◆ Source records
● ● ● ● ●

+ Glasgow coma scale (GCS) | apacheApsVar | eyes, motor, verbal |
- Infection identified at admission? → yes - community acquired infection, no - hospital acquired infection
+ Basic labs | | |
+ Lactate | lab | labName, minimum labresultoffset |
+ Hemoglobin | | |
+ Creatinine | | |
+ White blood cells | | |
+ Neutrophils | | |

● ● ● ● ●

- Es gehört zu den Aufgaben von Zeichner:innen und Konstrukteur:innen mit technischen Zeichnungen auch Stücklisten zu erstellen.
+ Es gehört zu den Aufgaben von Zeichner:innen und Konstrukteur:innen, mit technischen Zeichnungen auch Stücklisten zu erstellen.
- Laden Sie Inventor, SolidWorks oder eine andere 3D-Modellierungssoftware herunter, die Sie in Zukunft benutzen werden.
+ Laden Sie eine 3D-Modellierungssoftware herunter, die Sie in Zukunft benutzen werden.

● ● ● ● ●

Give again, word for word, every line of the listing above from the one with "motor, verbal |" to the one with "Neutrophils | | |", both inclusive, and nothing beyond them.

+ Glasgow coma scale (GCS) | apacheApsVar | eyes, motor, verbal |
- Infection identified at admission? → yes - community acquired infection, no - hospital acquired infection
+ Basic labs | | |
+ Lactate | lab | labName, minimum labresultoffset |
+ Hemoglobin | | |
+ Creatinine | | |
+ White blood cells | | |
+ Neutrophils | | |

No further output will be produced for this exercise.